*WHAT NEEDS TO BE DONE*: Transcribe the records that follow exactly. Skip the pictures.

** Opening ENTRIES SHOWN block **

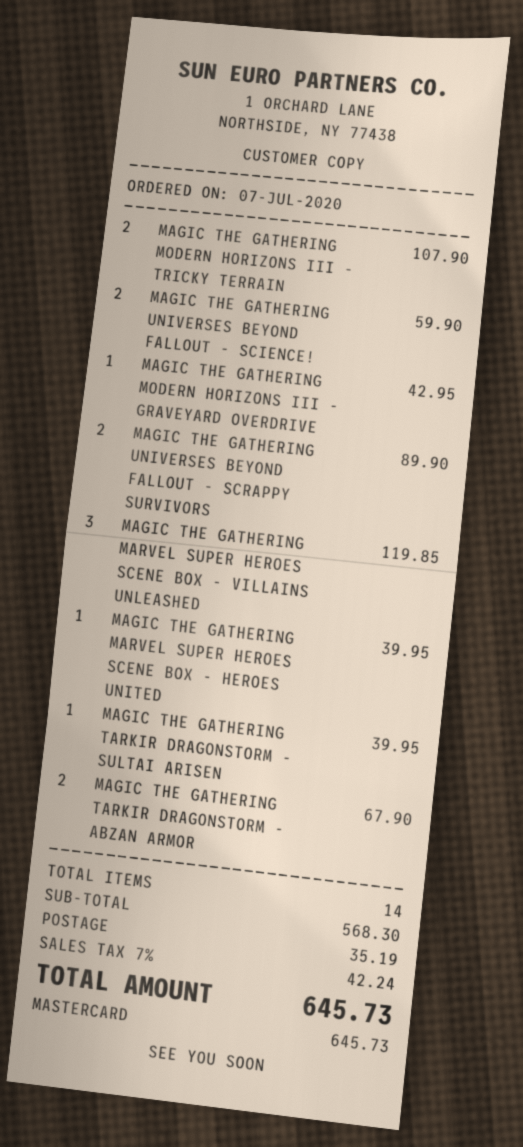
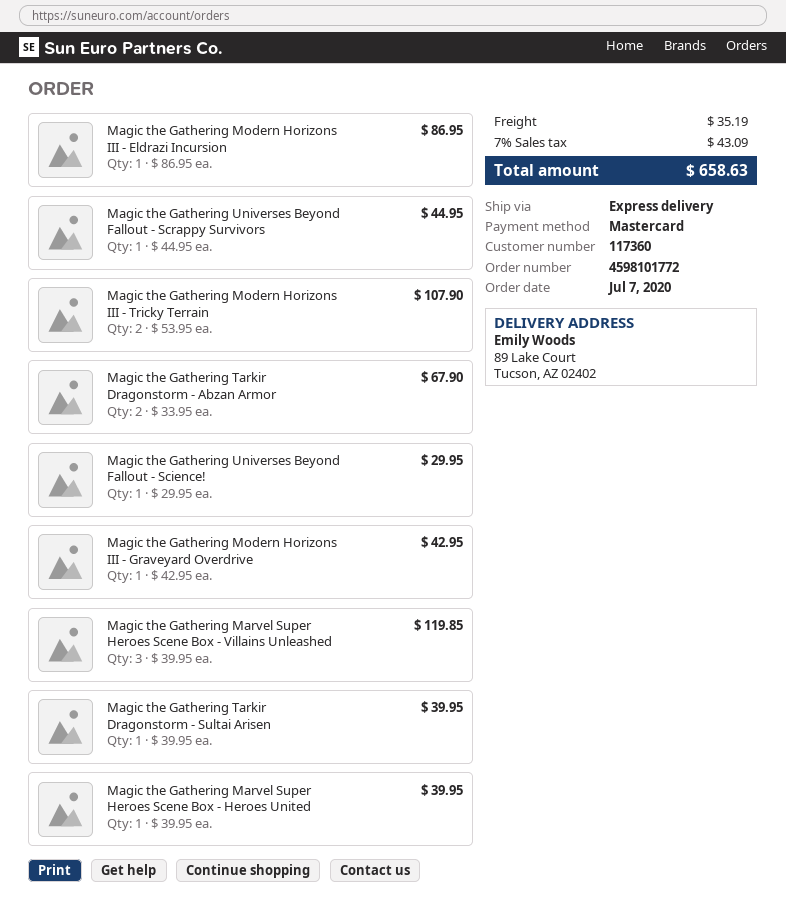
MAGIC THE GATHERING UNIVERSES BEYOND FALLOUT - SCIENCE!: 2 for 59.90 -> 1 for 29.95
MAGIC THE GATHERING UNIVERSES BEYOND FALLOUT - SCRAPPY SURVIVORS: 2 for 89.90 -> 1 for 44.95
Magic the Gathering Modern Horizons III - Eldrazi Incursion: none -> 1 for 86.95
tax: 7% = 42.24 -> 7% = 43.09
total: 645.73 -> 658.63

** Closing ENTRIES SHOWN block **

*COMPLETED TASK*:
MAGIC THE GATHERING UNIVERSES BEYOND FALLOUT - SCIENCE!: 2 for 59.90 -> 1 for 29.95
MAGIC THE GATHERING UNIVERSES BEYOND FALLOUT - SCRAPPY SURVIVORS: 2 for 89.90 -> 1 for 44.95
Magic the Gathering Modern Horizons III - Eldrazi Incursion: none -> 1 for 86.95
tax: 7% = 42.24 -> 7% = 43.09
total: 645.73 -> 658.63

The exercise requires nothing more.